§ Task brief
Look below for the line that contains "PATCH request body", then copy it and each following line to the end of the records, minus any pictures.

§ Records provided
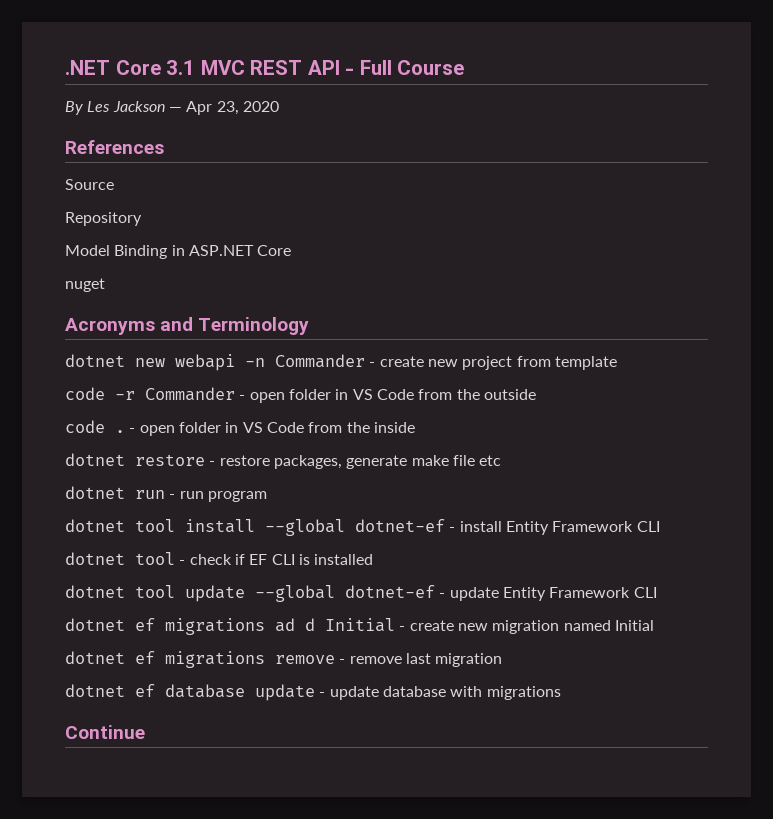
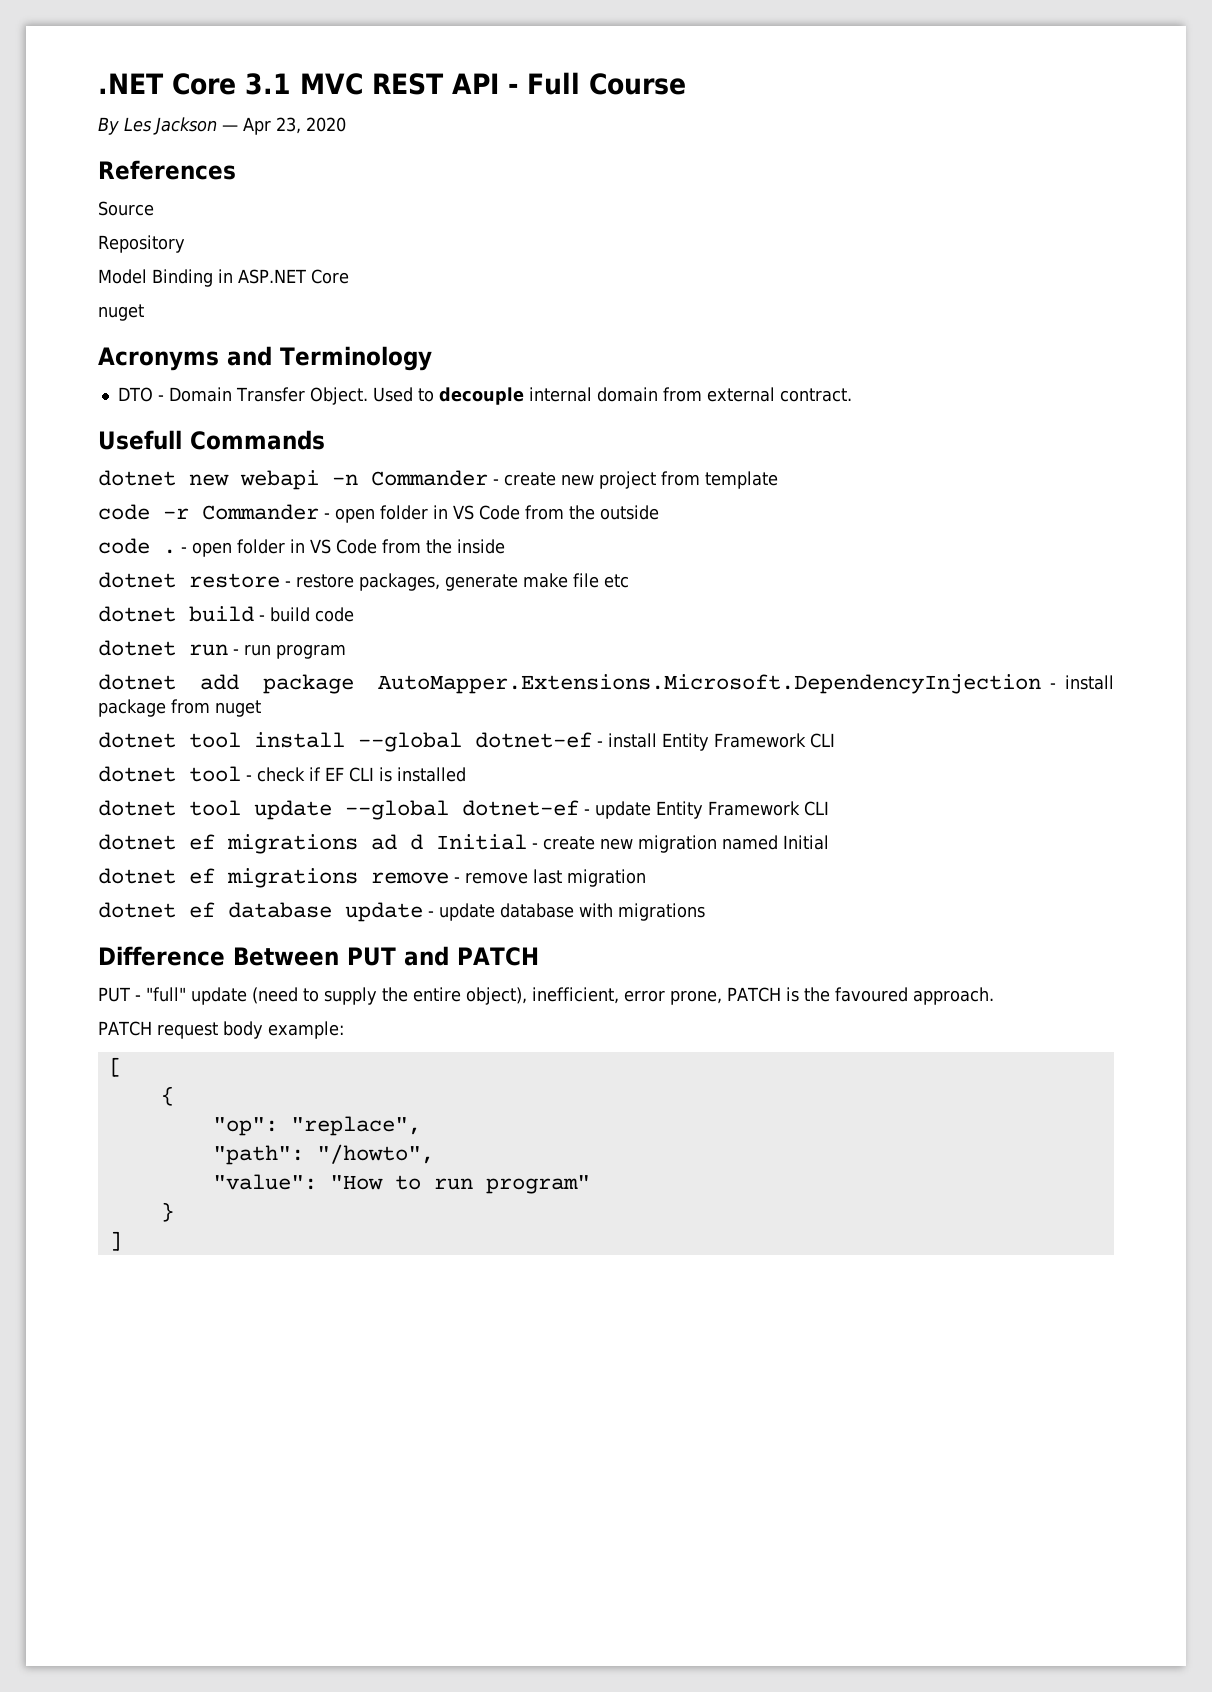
+ DTO - Domain Transfer Object. Used to decouple internal domain from external contract.
+ Usefull Commands
+ dotnet build - build code
+ dotnet add package AutoMapper.Extensions.Microsoft.DependencyInjection - install package from nuget
- Continue
+ Difference Between PUT and PATCH
+ PUT - "full" update (need to supply the entire object), inefficient, error prone, PATCH is the favoured approach.
+ PATCH request body example:
+ [
+ {
+ "op": "replace",
+ "path": "/howto",
+ "value": "How to run program"
+ }
+ ]

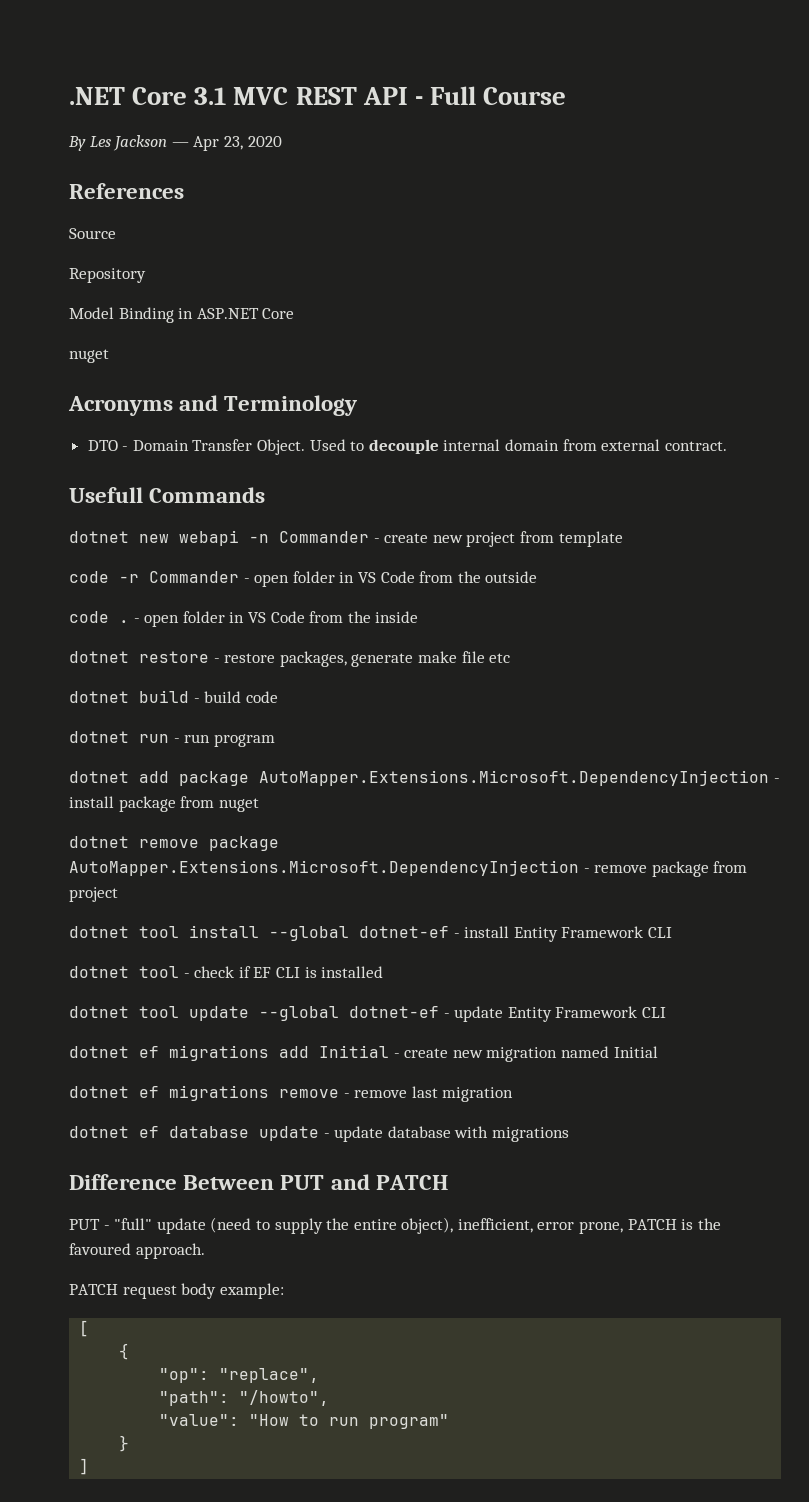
+ dotnet remove package AutoMapper.Extensions.Microsoft.DependencyInjection - remove package from project
- dotnet ef migrations ad d Initial - create new migration named Initial
+ dotnet ef migrations add Initial - create new migration named Initial

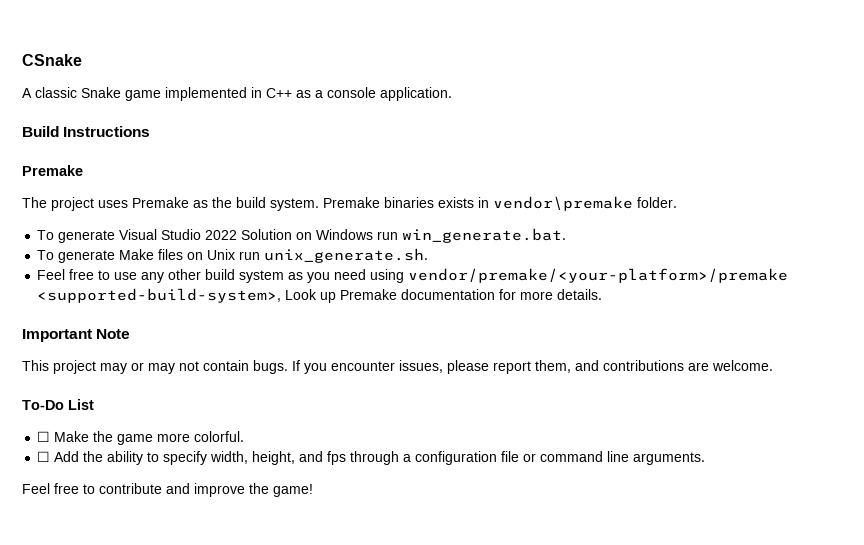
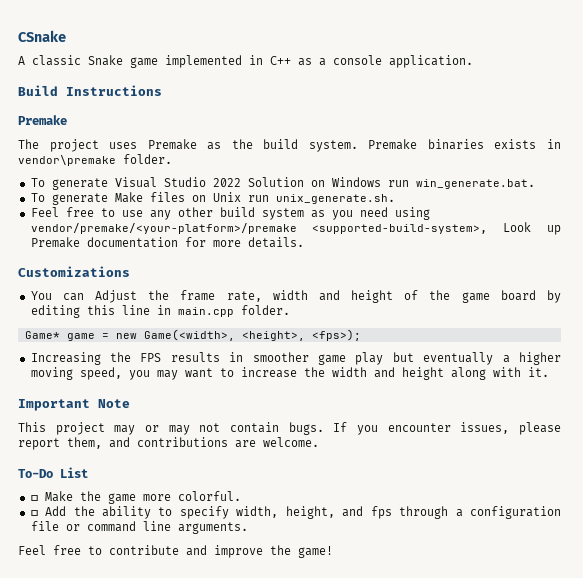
+ Customizations
+ You can Adjust the frame rate, width and height of the game board by editing this line in main.cpp folder.
+ Game* game = new Game(<width>, <height>, <fps>);
+ Increasing the FPS results in smoother game play but eventually a higher moving speed, you may want to increase the width and height along with it.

§ Worked solution
+ PATCH request body example:
+ [
+ {
+ "op": "replace",
+ "path": "/howto",
+ "value": "How to run program"
+ }
+ ]

+ dotnet remove package AutoMapper.Extensions.Microsoft.DependencyInjection - remove package from project
- dotnet ef migrations ad d Initial - create new migration named Initial
+ dotnet ef migrations add Initial - create new migration named Initial

+ Customizations
+ You can Adjust the frame rate, width and height of the game board by editing this line in main.cpp folder.
+ Game* game = new Game(<width>, <height>, <fps>);
+ Increasing the FPS results in smoother game play but eventually a higher moving speed, you may want to increase the width and height along with it.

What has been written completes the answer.